Messrs. George E. Sullivan, Joseph A. Burkart, and Henry I. Quinn, all of Washington, D.C., for respondents.

Mr. Justice STONE delivered the opinion of the Court.

This case is here on certiorari, 285 U.S. 535, 52 S.Ct. 457, 76 L.Ed. 929, to review a decree of the Court of Appeals of the District of Columbia, 60 App.D.C. 325, 53 F.(2d) 1079. Following its earlier decision in Quinn v. Dougherty, 58 App.D.C. 339, 30 F.(2d) 749, that court affirmed a decree of the Supreme Court of the District, enjoining the petitioners, the District Commissioners, from erecting a fire engine house in Rock Creek Park at a point near the property of some of the respondents, and adjoining that of others.

The Commissioners are directed by act of Congress, 45 Stat. 667, to build the engine house at the designated location within the park. The presence of such a structure will, it is admitted, diminish the attractiveness of respondents' lands for residence purposes, and, in consequence, decrease their exchange value. Respondents contend that they have a valuable right appurtenant to their land, in the nature of an easement, to have the land used for park purposes, and that the act of Congress, directing its use for other purposes, is a taking of their property without just compensation, in violation of the Fifth Amendment.

For present purposes we assume that the proposed building with divert the land from park uses, and address ourselves to the question upon which the other issues in the case depend, whether the respondents, plaintiffs in the trial court, are vested with the right for which they invoke constitutional protection.

There is no contention that such a right arises as an incident to the ownership of neighboring land, as does an easement of light and air, under the law of some states.
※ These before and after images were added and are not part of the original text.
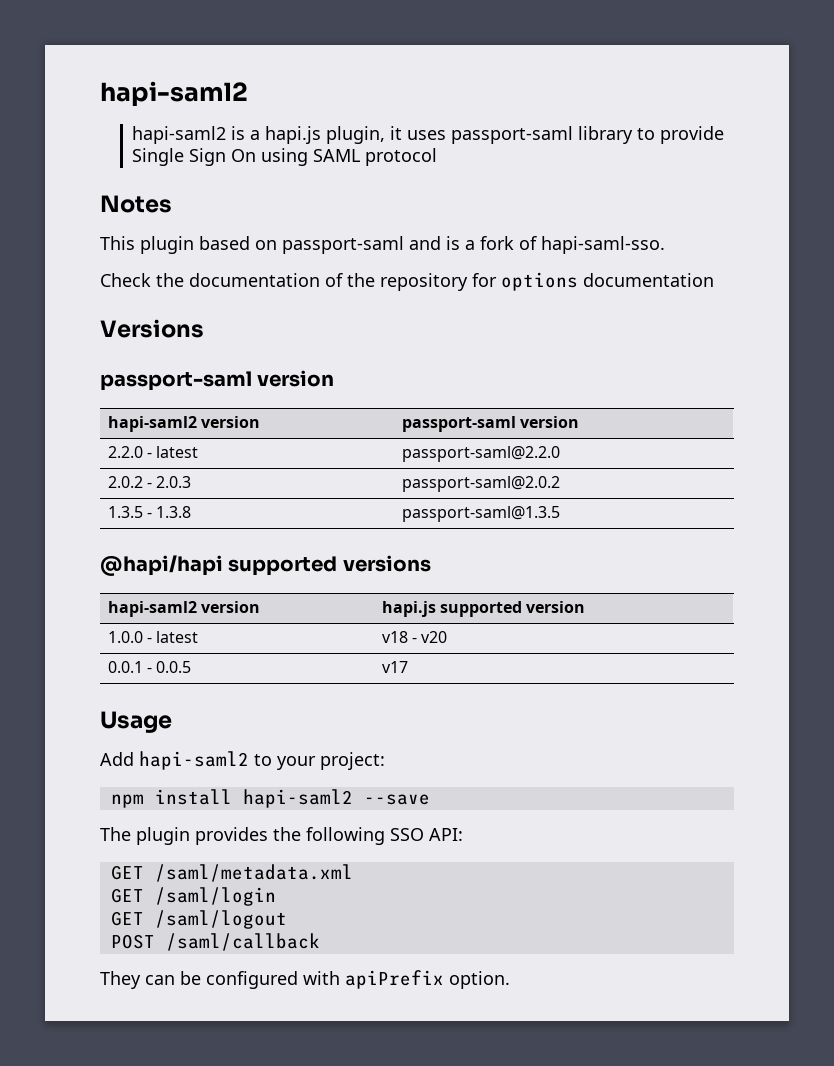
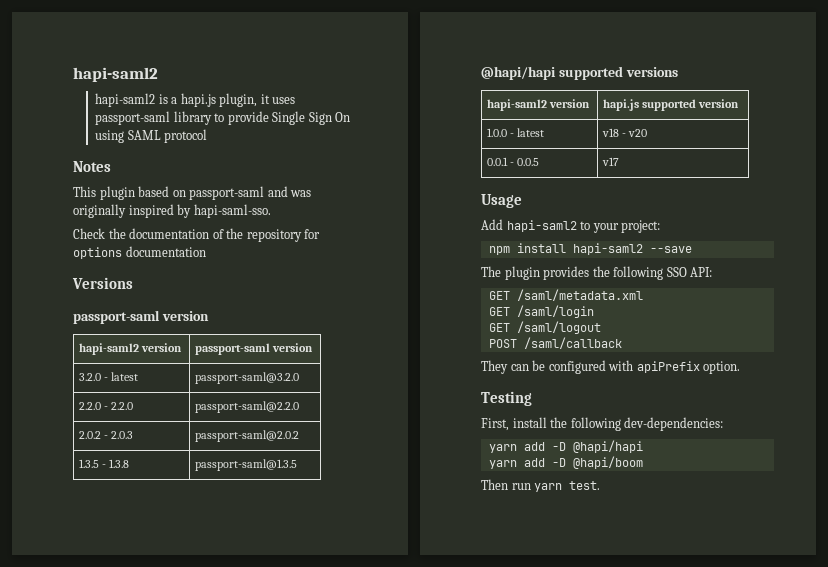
[446,236,537,250] is a fork of -> [290,190,312,197] [73,204,192,218] was originally inspired by
(580, 422) none -> [79,372,139,381] [195,372,300,384] // 3.2.0 - latest | passport-saml@3.2.0
[156,446,199,458] latest -> [111,402,134,410] 2.2.0
(510, 980) none -> [481,391,532,406] [481,417,724,431] [488,440,643,453] [488,456,643,469] [481,479,601,492] // Testing // First, install the following dev-dependencies: // yarn add -D @hapi/hapi // yarn add -D @hapi/boom // Then run yarn test.

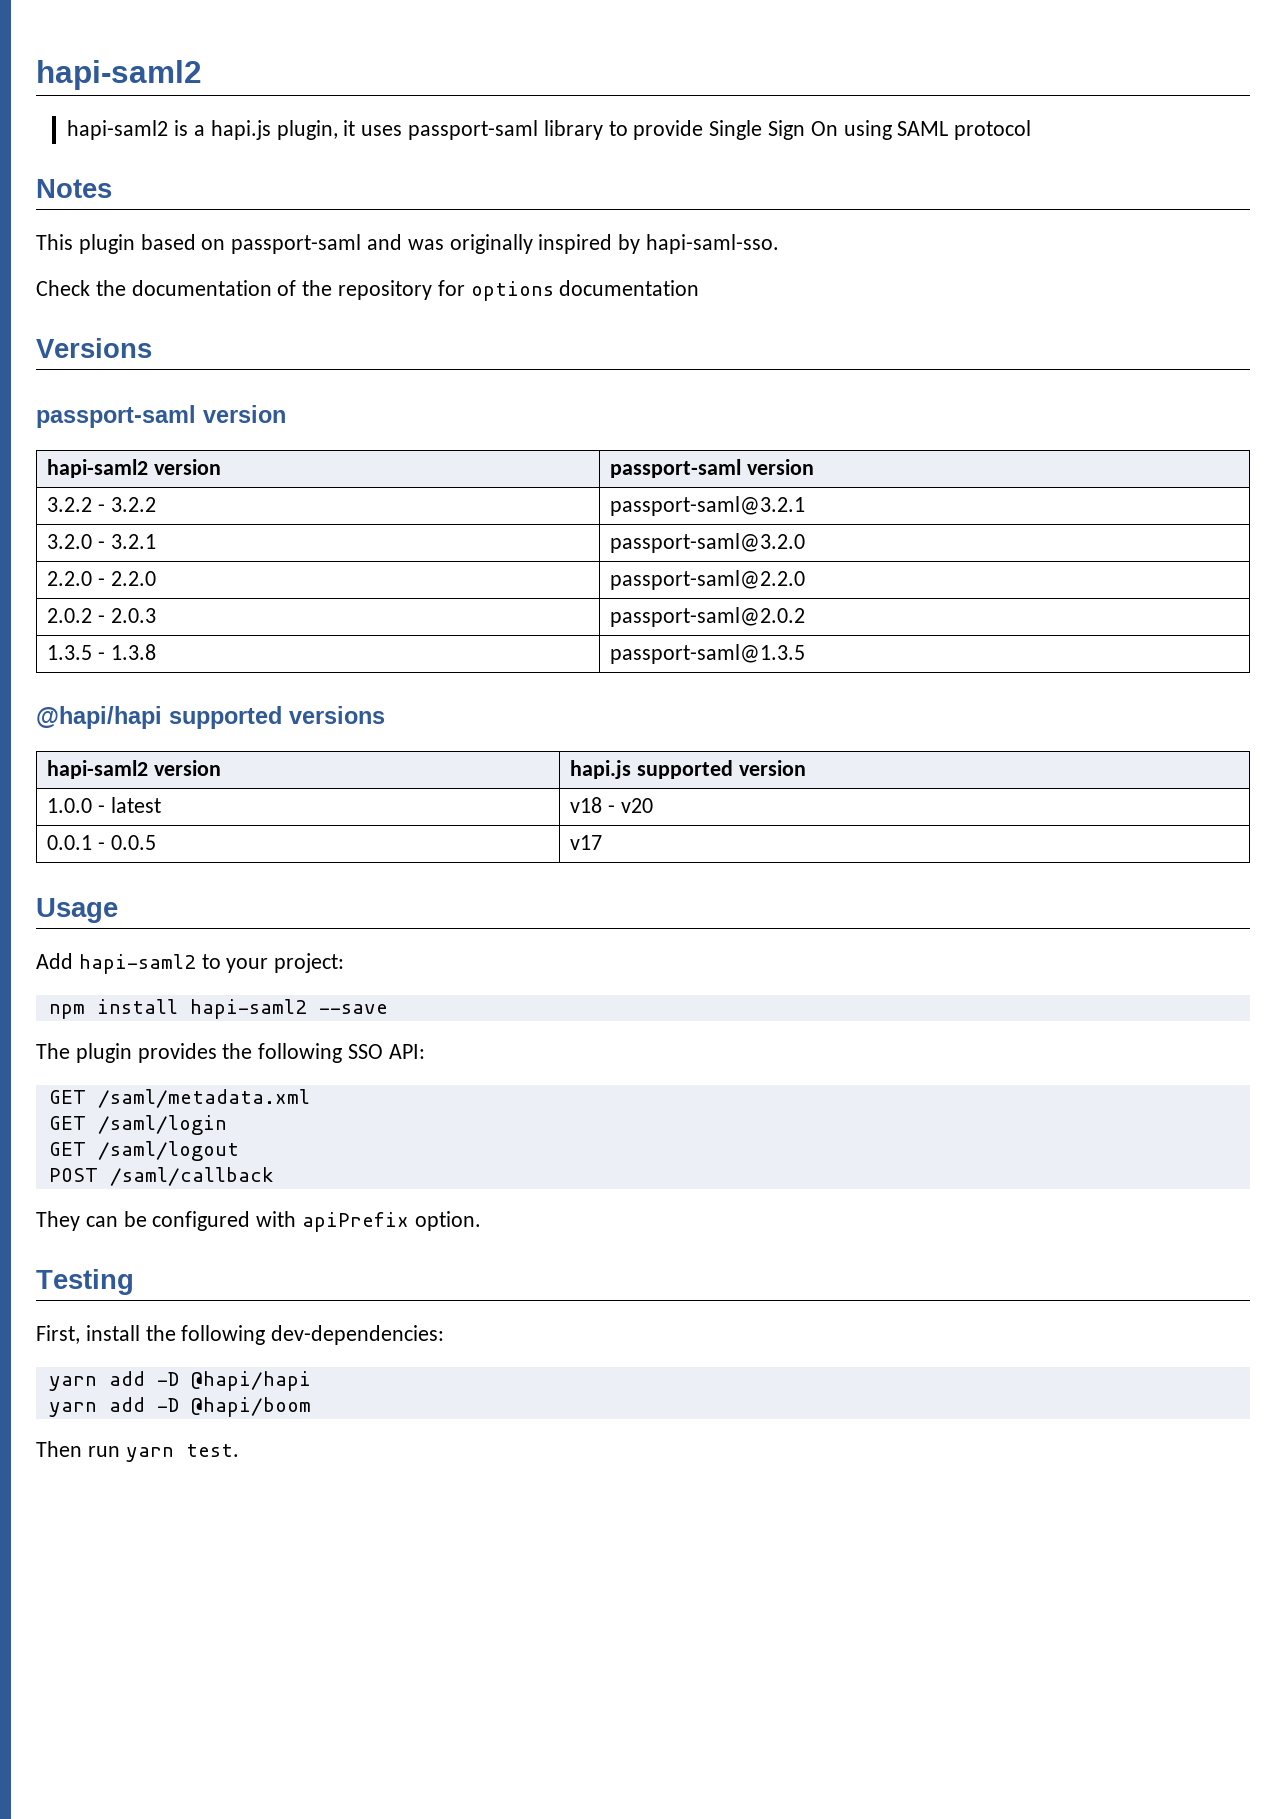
(314, 347) none -> [47,497,156,512] [610,496,806,516] // 3.2.2 - 3.2.2 | passport-saml@3.2.1
[111,372,139,381] latest -> [110,534,156,549] 3.2.1

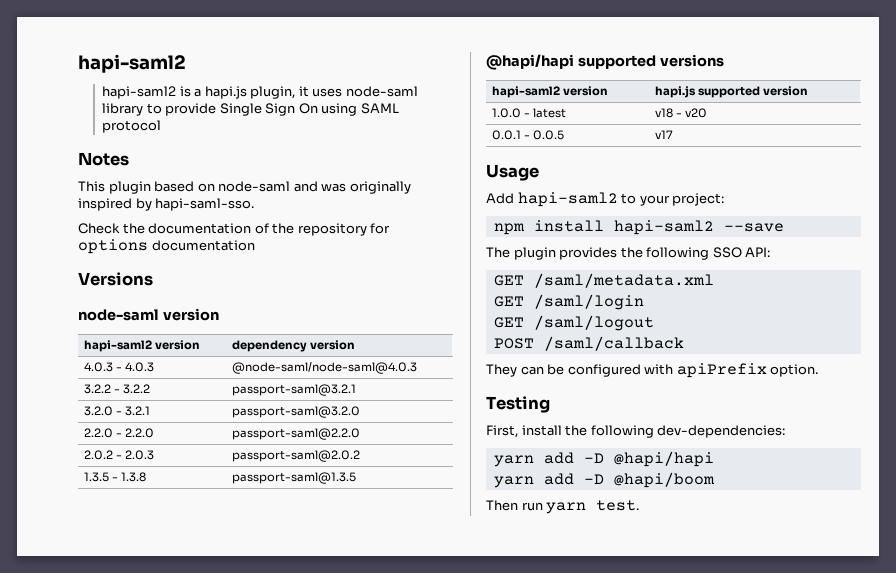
[408,120,539,140] passport-saml -> [345,86,418,97] node-saml
[231,234,362,254] passport-saml -> [218,181,291,192] node-saml
[36,405,196,428] passport-saml -> [78,309,159,321] node-saml
[610,459,815,478] passport-saml version -> [231,340,355,352] [83,362,154,372] [231,362,417,374] dependency version // 4.0.3 - 4.0.3 | @node-saml/node-saml@4.0.3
See Muhlker v. New York & Harlem Railroad Co., 197 U.S. 544, 564, 25 S.Ct. 522, 49 L.Ed. 872. Compare Marchand v. Pennsylvania Railroad, 153 U.S. 380, 14 S.Ct. 894, 38 L.Ed. 751. But it is argued that the right asserted, whether it be regarded as arising from a contract with the government or an interest in its lands, has a definite source in the transaction by which the park was created.

The court below found this source in the first section of the Rock Creek Park Act, 26 Stat. 492 (40 USCA § 83), by which the lands taken for the park by purchase or condemnation were 'perpetually dedicated and set apart as a public park or pleasure ground for the benefit and enjoyment of the people of the United States, * * *' and in the as- sessment under section 61, of surrounding lands, including those of respondents, to the extent that they were 'specially benefited by reason of the location and improvement' of the park. The question is thus one of construction of the statute; if it did not create the private rights asserted, it is unnecessary to invoke the police power, as petitioners do, to justify the construction of the engine house. Cf. Jackman v. Rosenbaum Co., 260 U.S. 22, 31, 43 S.Ct. 9, 67 L.Ed. 107.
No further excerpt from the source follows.